Priest shares insights on religious differences

Dylan Keller
Mrs. Jessica Hawkes, a history teacher in the Upper School, admires the walls of the Annunciation Greek Orthodox Church in Houston.

Dylan Keller

After arriving at the Annunciation Greek Orthodox Cathedral in Houston, students and teachers who took a bus to the church could not see all the building through their windows because of its size. 

The pale-stone church, with the words “Hellenic Eastern Orthodox Church” engraved directly above three grand arches, towered above neighboring buildings.

Inside, sounds echoed beneath the 40-foot dome up above the students’ heads. There were rows padded with red cushions and holy icons of every color covering the walls.

The students took a seat in the first row as Father Jeremy Troy, a priest from the Greek Orthodox Church, talked about its architecture and history.

“Last September the church underwent a $14 million renovation project that expanded the width of the church by a total of 40 feet,” Father Jeremy said.

He explained the differences between the separate branches of Christianity while answering every student’s questions. 

“We only have one service that takes place on Sunday; this way the whole community is worshiping together,” Father Jeremy said.

In the Interim Term class, “Religion Today,” students traveled to visit many different religious sites and explore the history of each religion.
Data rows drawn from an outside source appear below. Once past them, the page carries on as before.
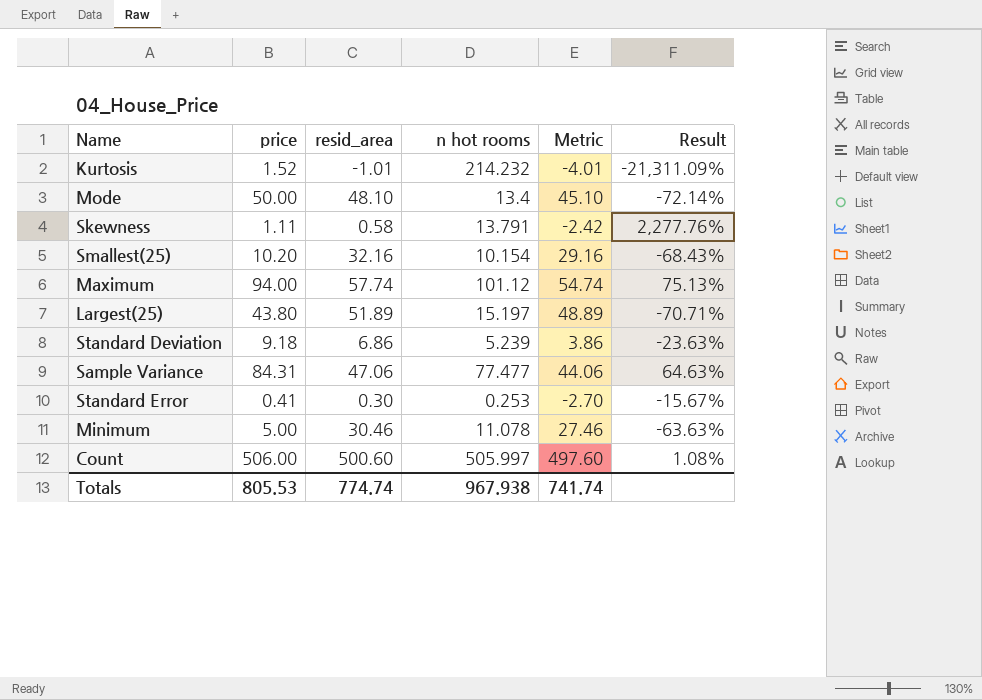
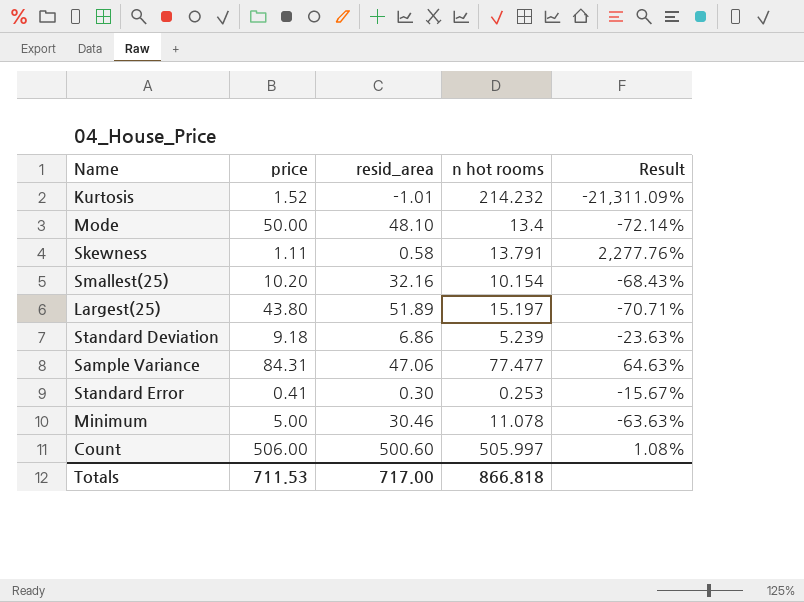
column Metric | formula: [resid_area] - 3 -> none
row Maximum: 94.00 | 57.74 | 101.12 | 54.74 | 75.13% -> none
Totals | price: 805.53 -> 711.53
Totals | resid_area: 774.74 -> 717.00
Totals | n hot rooms: 967.938 -> 866.818

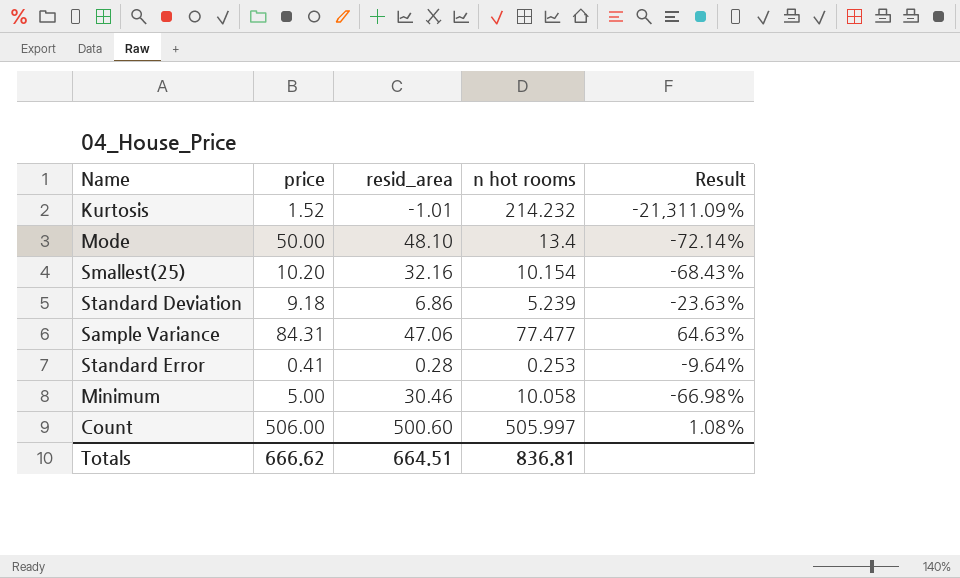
row Skewness: 1.11 | 0.58 | 13.791 | 2,277.76% -> none
row Largest(25): 43.80 | 51.89 | 15.197 | -70.71% -> none
Standard Error | resid_area: 0.30 -> 0.28
Standard Error | Result: -15.67% -> -9.64%
Minimum | n hot rooms: 11.078 -> 10.058
Minimum | Result: -63.63% -> -66.98%
Totals | price: 711.53 -> 666.62
Totals | resid_area: 717.00 -> 664.51
Totals | n hot rooms: 866.818 -> 836.81

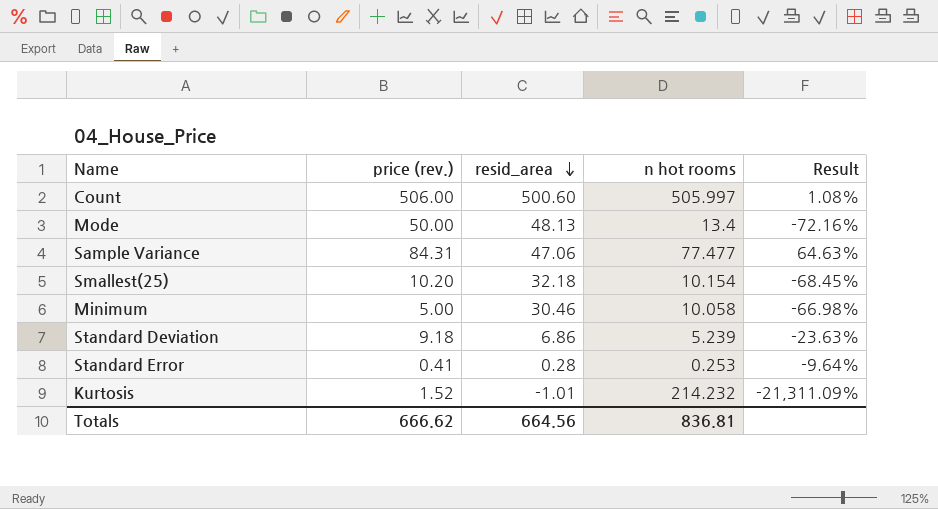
row order: none -> resid_area descending
column name: price -> price (rev.)
Mode | resid_area: 48.10 -> 48.13
Mode | Result: -72.14% -> -72.16%
Smallest(25) | resid_area: 32.16 -> 32.18
Smallest(25) | Result: -68.43% -> -68.45%
Totals | resid_area: 664.51 -> 664.56

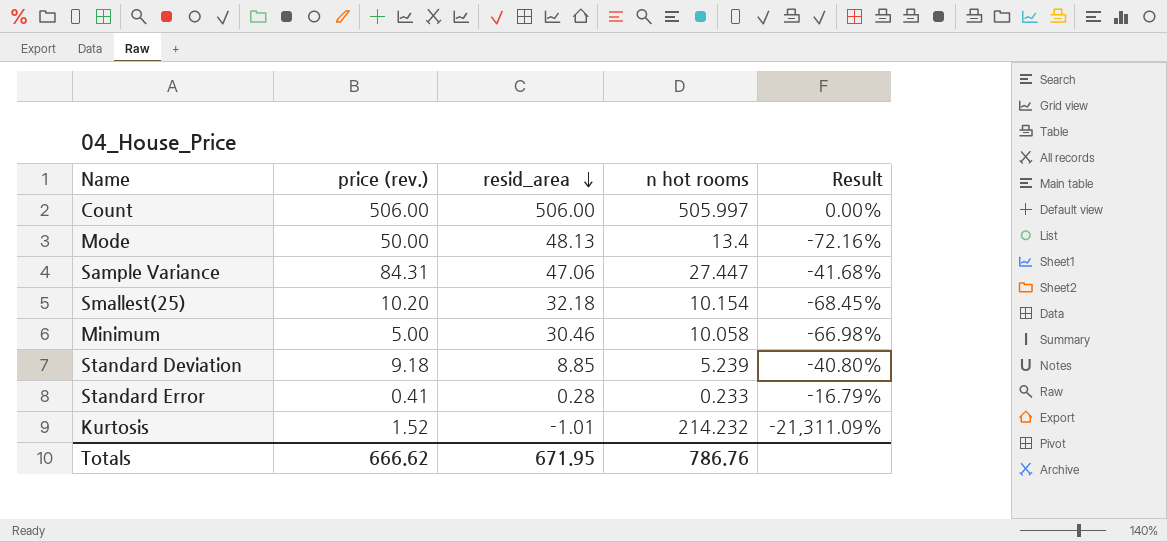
Count | resid_area: 500.60 -> 506.00
Count | Result: 1.08% -> 0.00%
Sample Variance | n hot rooms: 77.477 -> 27.447
Sample Variance | Result: 64.63% -> -41.68%
Standard Deviation | resid_area: 6.86 -> 8.85
Standard Deviation | Result: -23.63% -> -40.80%
Standard Error | n hot rooms: 0.253 -> 0.233
Standard Error | Result: -9.64% -> -16.79%
Totals | resid_area: 664.56 -> 671.95
Totals | n hot rooms: 836.81 -> 786.76

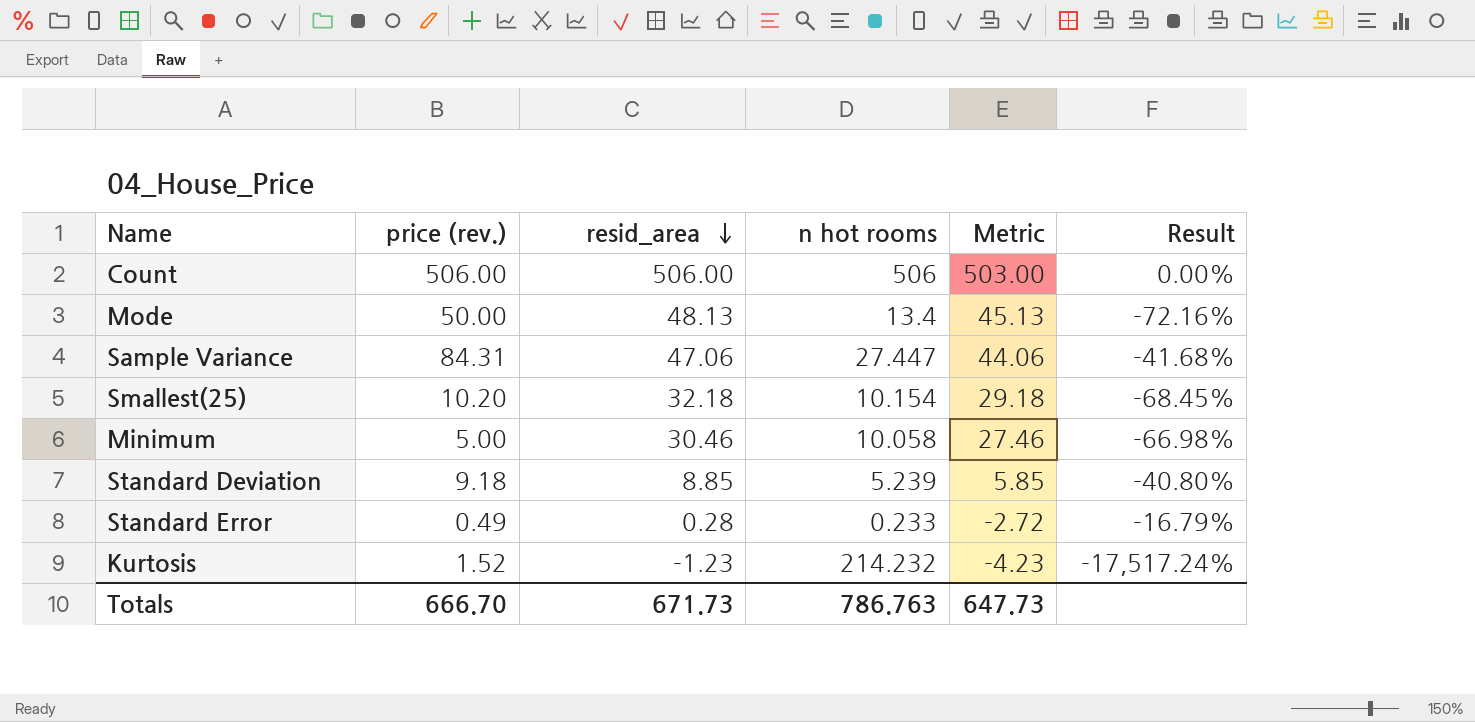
column Metric | formula: none -> [resid_area] - 3
Count | n hot rooms: 505.997 -> 506
Standard Error | price (rev.): 0.41 -> 0.49
Kurtosis | resid_area: -1.01 -> -1.23
Kurtosis | Result: -21,311.09% -> -17,517.24%
Totals | price (rev.): 666.62 -> 666.70
Totals | resid_area: 671.95 -> 671.73
Totals | n hot rooms: 786.76 -> 786.763

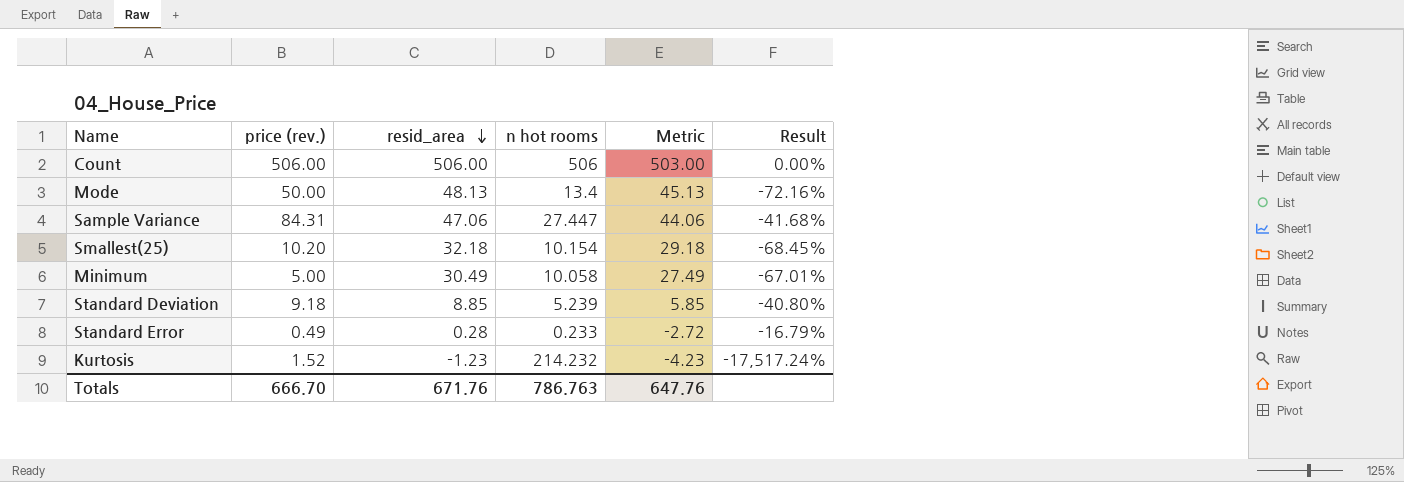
Minimum | resid_area: 30.46 -> 30.49
Minimum | Metric: 27.46 -> 27.49
Minimum | Result: -66.98% -> -67.01%
Totals | resid_area: 671.73 -> 671.76
Totals | Metric: 647.73 -> 647.76

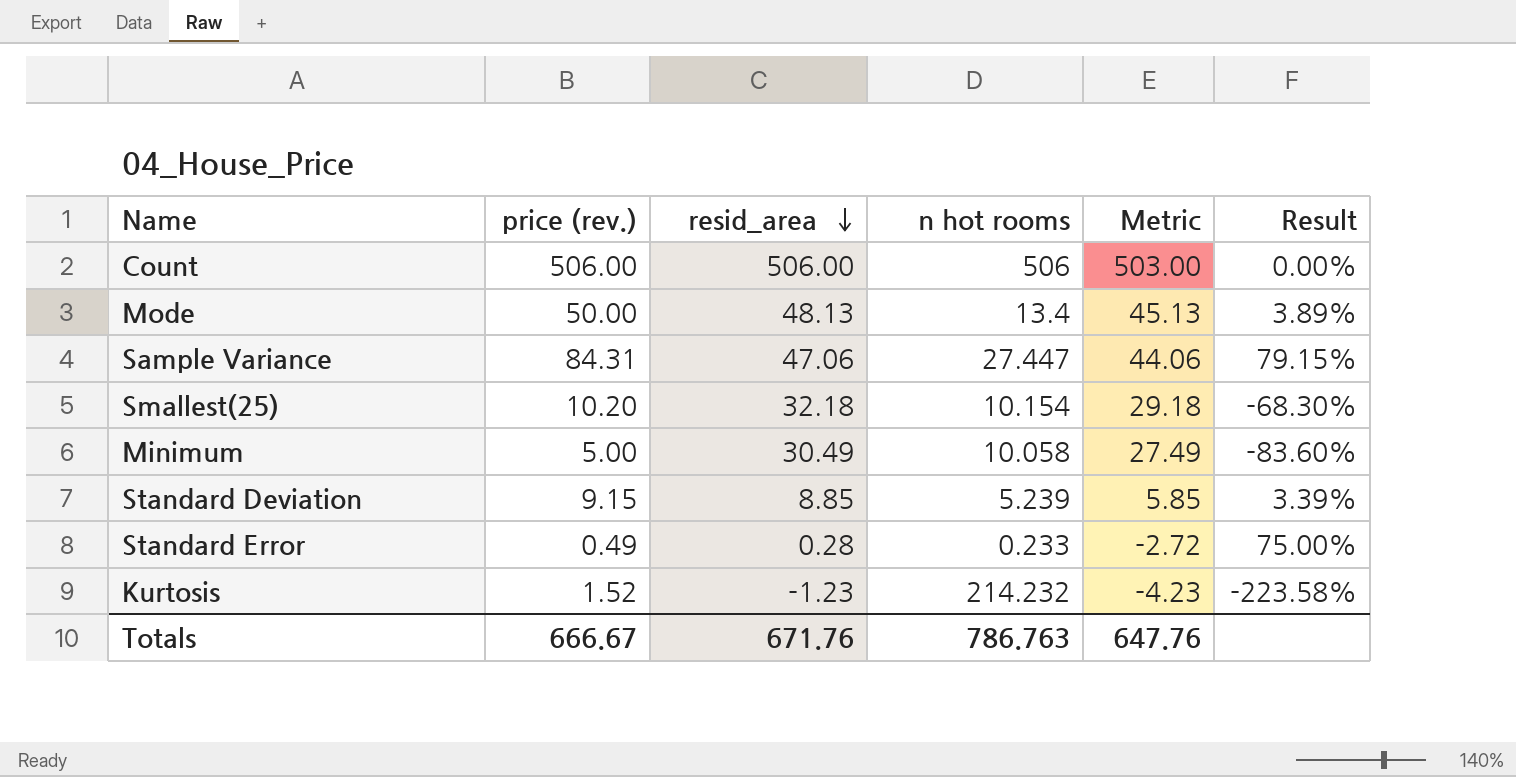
column Result | formula: ([n hot rooms] - [resid_area]) / [resid_area] -> ([price (rev.)] - [resid_area]) / [resid_area]
Standard Deviation | price (rev.): 9.18 -> 9.15
Totals | price (rev.): 666.70 -> 666.67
“I enjoy teaching this class because I find it important that students understand and are educated about the unique traits each different faith has,” said Jessica Hawks, Upper School history teacher.

At the end of the term, students must complete a project about the interesting religious sites they visited.

“My favorite site was definitely the Hindu temple because we got to light the candles and I liked being included,” sophomore Evan Chambers said.

The different beliefs were intriguing to students.

“This class makes you wonder about the relationship between man and God and makes you question the purpose of religion and why people follow a certain one. It also makes you question who you are as a person and what your beliefs are,” junior Kate Vlasek said.